NERSC Quick Reference for E3SM Tutorial

This page meant to be a “cheat sheet” for basic NERSC commands meant to be reference during tutorial.

To login to perlmutter: `ssh -l $USER perlmutter.nersc.gov` https://docs.nersc.gov/connect/

For the E3SM tutorial, all users associated will be added to a temporary project named ntrain6 (not username, this is your unix group and where compute hours charged, etc). To check if you are in ntrain6, try the command groups.

To ask for a compute node: salloc -A ntrain6 --reservation=e3sm_day1 -C cpu -N 1 -c 32 -t 30 -q shared (-t is time, units in minutes. -q shared means you would be sharing a compute node)

Note you don’t need --qos=interactive for reservations, but would want to use that when not using reservation.

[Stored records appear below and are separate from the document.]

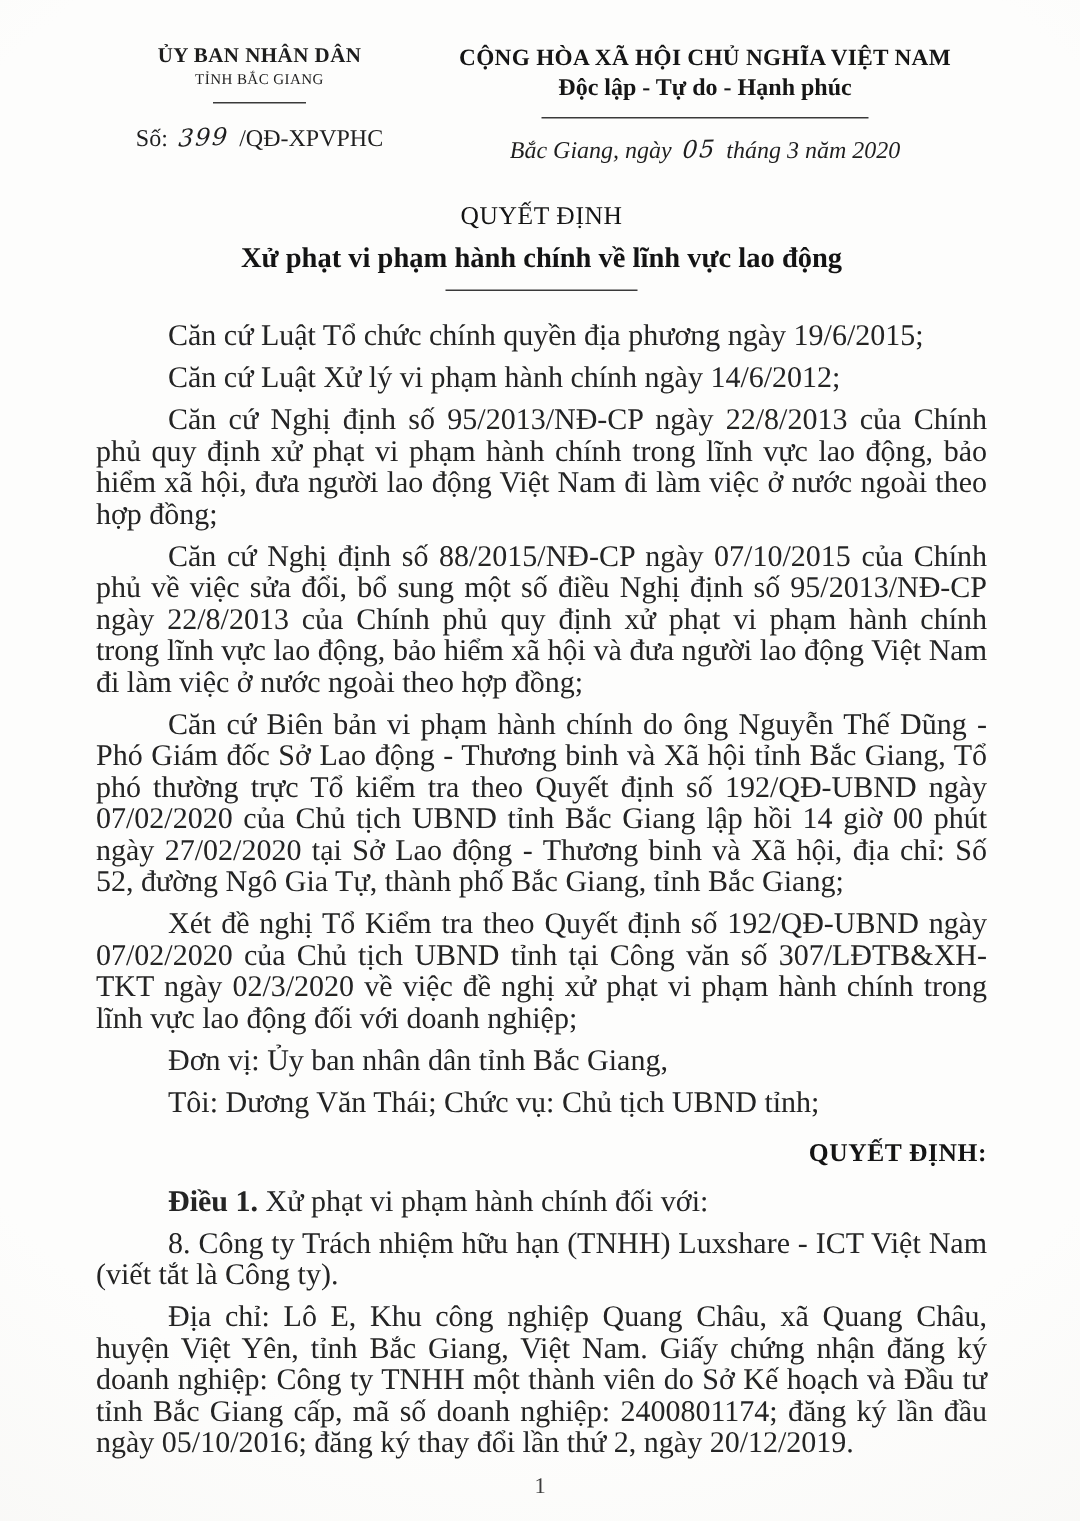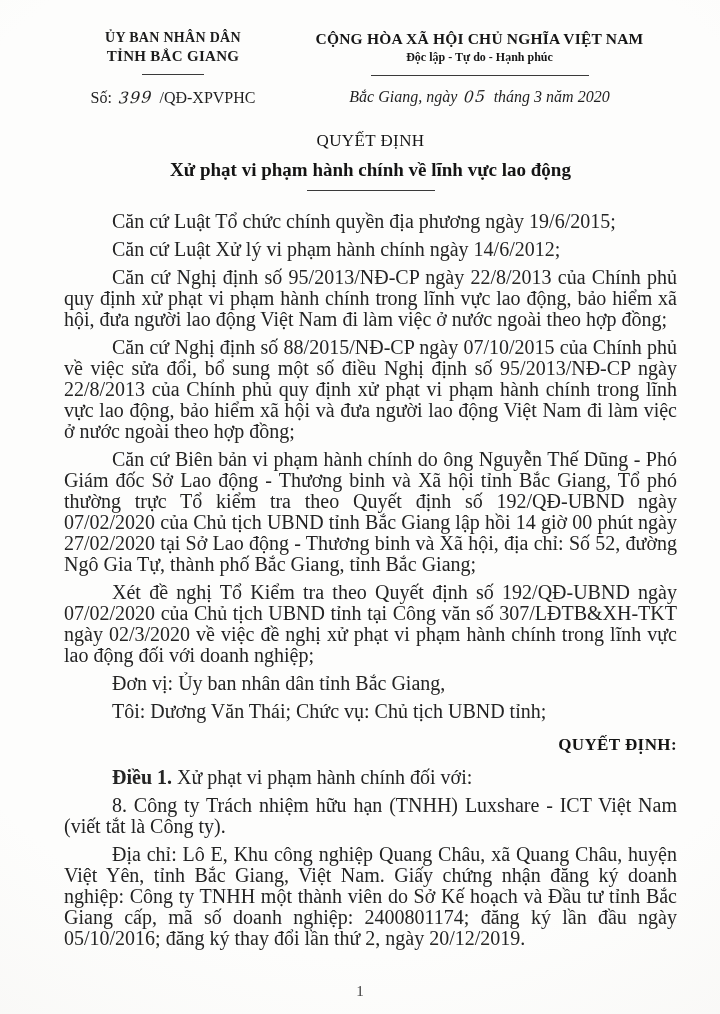--- a/index.html
+++ b/index.html
@@ -14,7 +14,7 @@
     position:relative;
     width:720px;height:1014px;
     box-sizing:border-box;
-    padding:30px 43px 0 64px;
+    padding:30px 62px 0 64px;
     background:
       radial-gradient(130% 95% at 50% 42%, #fdfdfc 55%, #f3f2ef 100%);
   }

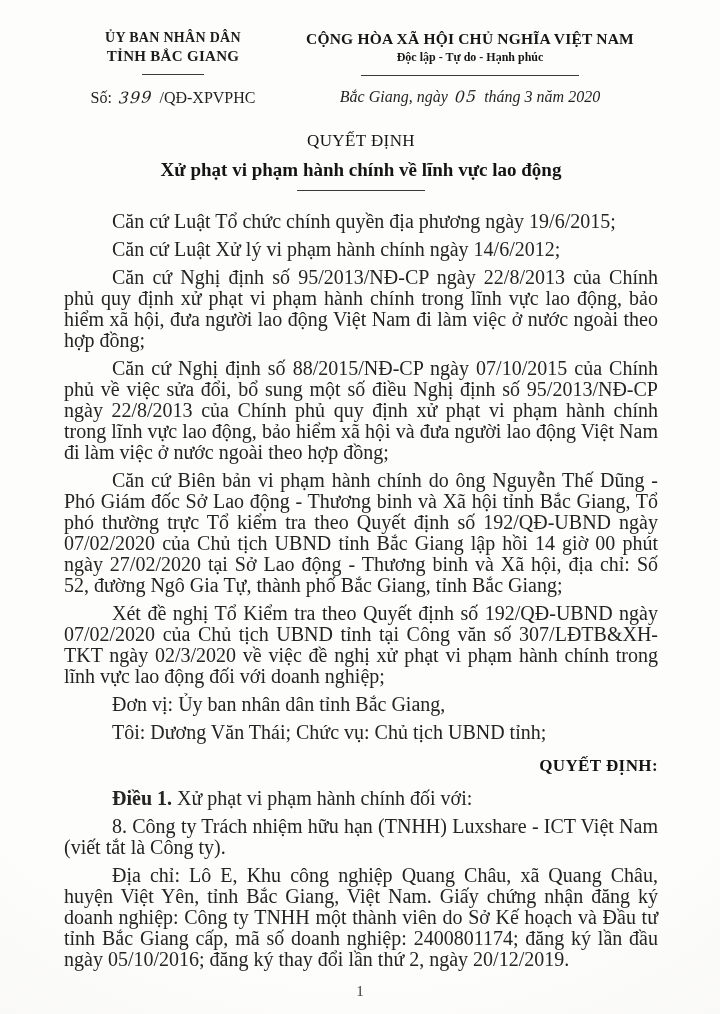--- a/index.html
+++ b/index.html
@@ -23,7 +23,7 @@
   .header-left{width:218px;text-align:center;flex:none;}
   .header-right{flex:1;text-align:center;}
   .org1{font-weight:bold;font-size:14px;letter-spacing:.3px;color:#1d1d1d;}
-  .org2{font-weight:bold;font-size:15px;letter-spacing:.3px;color:#1d1d1d;margin-top:2px;}
+  .org2{font-weight:normal;font-size:10px;letter-spacing:.3px;color:#1d1d1d;margin-top:2px;}
   .motto1{font-weight:bold;font-size:15.5px;letter-spacing:.2px;color:#161616;}
   .motto2{font-weight:bold;font-size:12px;color:#161616;margin-top:2px;}
   .rule{height:0;border-top:1.6px solid #3a3a3a;}

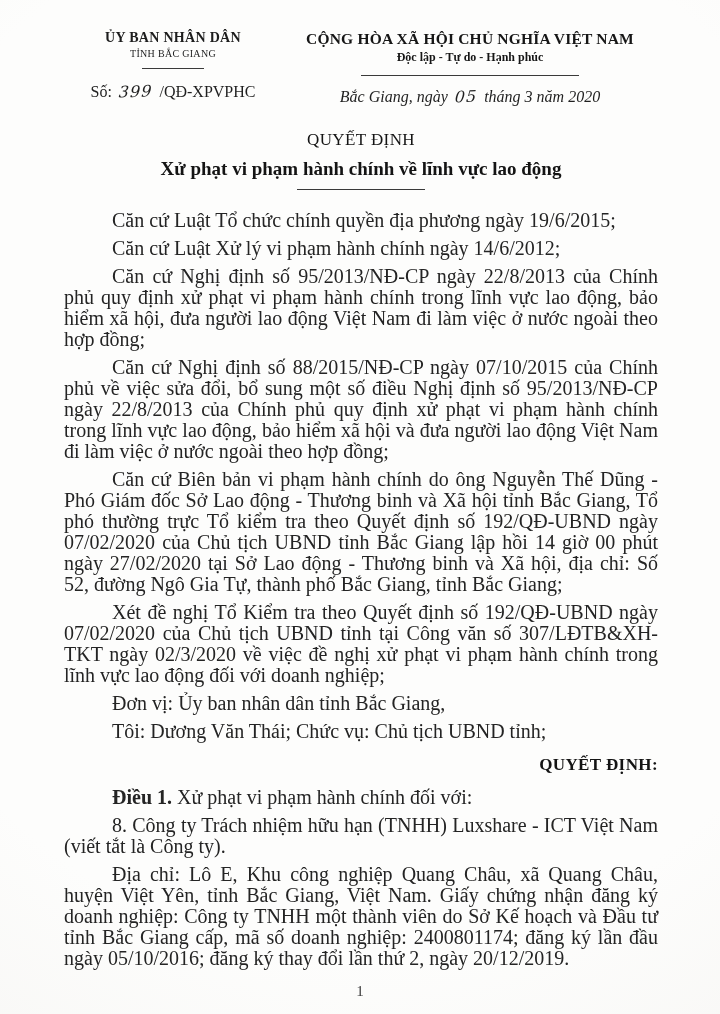--- a/index.html
+++ b/index.html
@@ -25,7 +25,7 @@
   .org1{font-weight:bold;font-size:14px;letter-spacing:.3px;color:#1d1d1d;}
   .org2{font-weight:normal;font-size:10px;letter-spacing:.3px;color:#1d1d1d;margin-top:2px;}
   .motto1{font-weight:bold;font-size:15.5px;letter-spacing:.2px;color:#161616;}
-  .motto2{font-weight:bold;font-size:12px;color:#161616;margin-top:2px;}
+  .motto2{font-weight:bold;font-size:16px;color:#161616;margin-top:2px;}
   .rule{height:0;border-top:1.6px solid #3a3a3a;}
   .rule-left{width:62px;margin:9px auto 0;}
   .rule-right{width:218px;margin:10px auto 0;border-top-width:1.3px;}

Notes about reservations (nodes set aside for given time for use by one or several users):

To use it, need these flags to sbatch: --reservation e3sm_day1 -A ntrain6

where the -A is indeed changing the account to be used – it charges against ntrain6 instead.

Can do this on the case.submit command via something like: case.submit -a="-A ntrain6 --reservation=e3sm_day1"

Note that the reservation name will be different for each new reservation. On May7th, Tuesday, the reservation name is e3sm_day1. On May8th, e3sm_day2, on May 9th, e3sm_day3, and May 10th e3sm_day4. The reservations are scheduled to last every day from 1pm to midnight except on the last day (1-5pm).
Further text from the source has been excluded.